Indie Spirit Revue: "In the Summers"
by Nick Taylor
As beloved, disgustingly over-productive TFE writer Cláudio Alves phrased it to me, In the Summers would pair well with Janet Planet as studies of girls observing their parents over formative summers. Here, we see sisters Violetta (Lio Mehiel) and Eva (Sasha Calle) making four visits with their dad Vincente (Rene "Residente" Perez Joglar) in Las Cruces, New Mexico over the span of at least a decade. Vincent and their mother are separated, and the girl's trips are part of a regular visitation schedule. Costuming, personal styling, physical changes, and performance notes do a lot of work to suggest how much has changed in Violetta and Eva's lives without ever spelling out exactly what they've been up to, who they are now, or what they might think of their father. The family regularly visits a bar owned by Carmen (Emma Ramos), a wary, longtime friend of Vincente's…
Would In the Summers benefit from giving us a little more information than what we're offered? Almost certainly, and it doesn't even need to be less precious with its mystery. Stronger audiovisual ideas could give these structural gambits a boost, clarifying or suggesting ideas while staying as fractured as it pleases, though Lacorazza gets more mileage through her meat-and-potatoes indie approach than I'm crediting her for. Her best feat is generating a domestic uncanniness between the ever-changing daughters and the father purgatorially stuck in the same appearance, mannerisms, and appetites. Info on the shooting schedule is relatively sparse - all I've learned so far is filming wrapped in July of 2023 - but the transformation of the girl's appearances and affects are so convincing I kept wondering if director Alessandra Lacorazza Samudio somehow shot it for a decade.

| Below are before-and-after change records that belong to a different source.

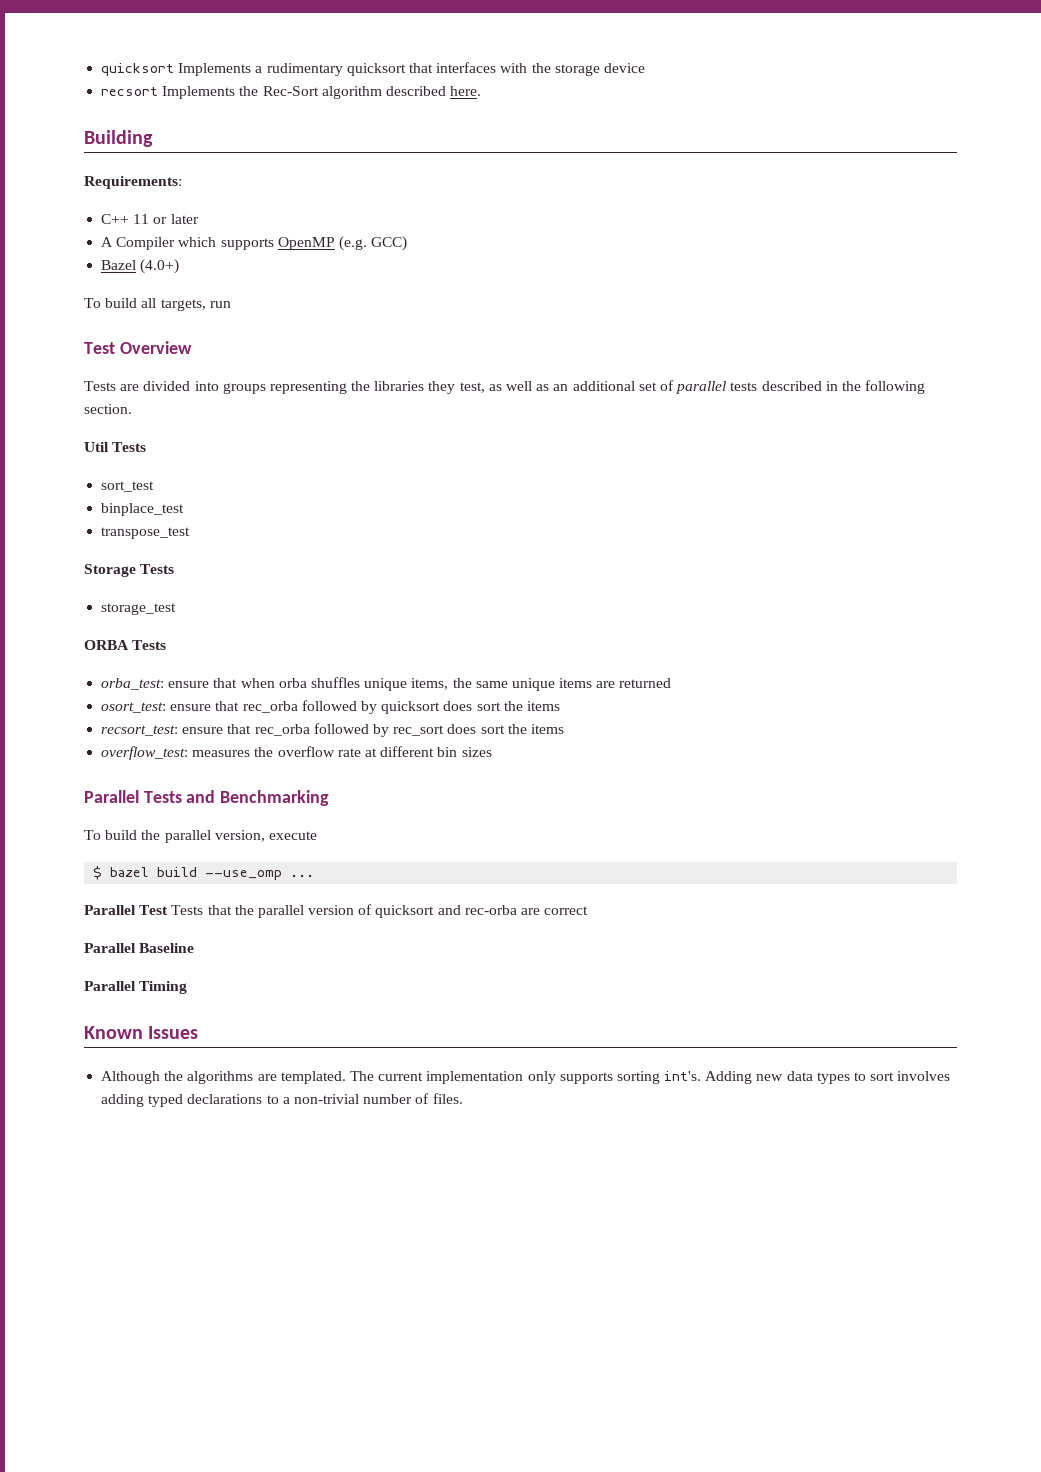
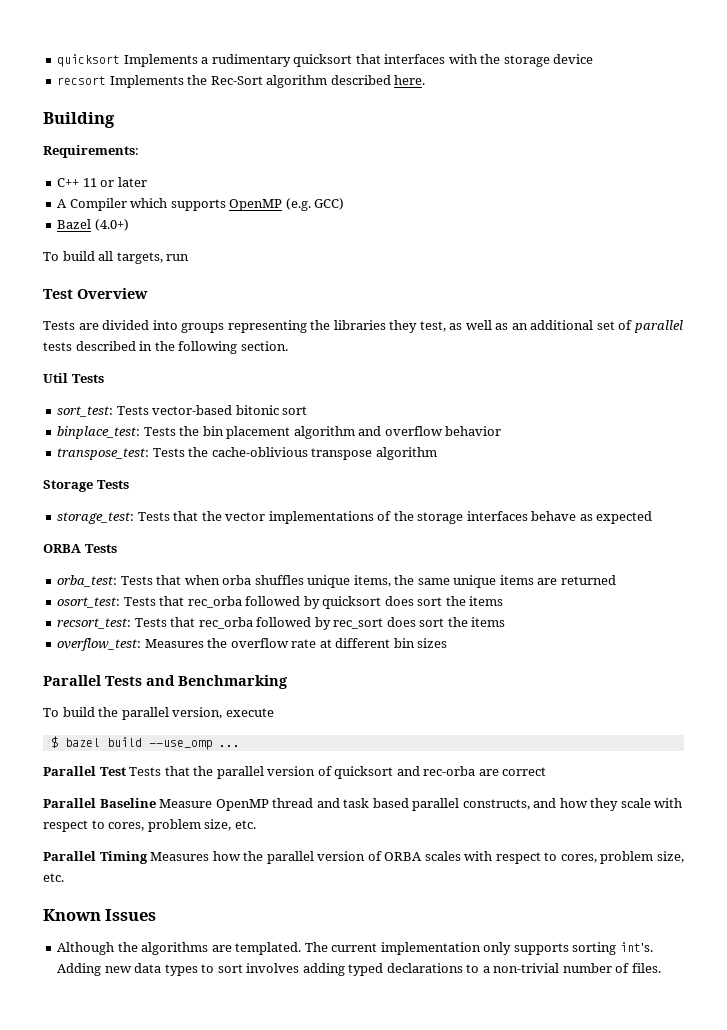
[101,481,155,492] [101,503,185,516] [101,527,191,539] [84,564,175,577] [101,603,177,615] sort_test // binplace_test // transpose_test // Storage Tests // storage_test -> [57,405,308,417] [57,426,502,439] [57,447,437,460] [43,480,129,492] [57,511,653,524] sort_test: Tests vector-based bitonic sort // binplace_test: Tests the bin placement algorithm and overflow behavior // transpose_test: Tests the cache-oblivious transpose algorithm // Storage Tests // storage_test: Tests that the vector implementations of the storage interfaces behave as expected
[168,681,210,688] ensure -> [120,576,153,585] Tests
[170,704,212,711] ensure -> [123,597,156,606] Tests
[182,727,224,734] ensure -> [134,618,167,627] Tests
[192,750,251,757] measures -> [144,639,204,648] Measures
[84,981,188,994] // Parallel Timing -> [159,798,683,811] [43,819,256,832] [43,851,684,864] [43,873,64,882] Measure OpenMP thread and task based parallel constructs, and how they scale with respect to cores, problem size, etc. // Parallel Timing Measures how the parallel version of ORBA scales with respect to cores, problem size, etc.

What we get is a collection of moments, memories, like someone trying to recall formative moments from their childhood and realizing the big moments weigh as much as the small ones. An uncomfortable, impromptu dance slides into a raucous game night. A promising road trip barely starts before the car is totaled, and the gutsy nighttime photography makes it genuinely unclear how severely each person is impacted. We end up in the same position of broken evaluation as Violeta and Eva - in one sense, Vincente is so easy to read, so predictable in his affections and fuck-ups that a night out drinking and playing pool goes downhill before he gets properly drunk.
Yet we never know what to expect on a moment-to-moment basis, and Joglar is essential to maintaining this tricky balance. He shows us how Vincente genuinely cares for his daughter, and how this is fundamentally incompatible with every other element of his life. You feel bad for him but also relieved whenever his daughters leave. I'm so glad he got a Breakthrough Performer nomination, and if he wins, it'll be richly deserved.
In The Summers is nominated for Best First Feature and Best Breakthrough Performance for Residente at the Film Independent Spirit Awards.
Reader Comments (1)
Thanks for the shout-out! But also, as time passes, Residente's performance lingers. I'm so happy he was nominated for the Breakthrough Award.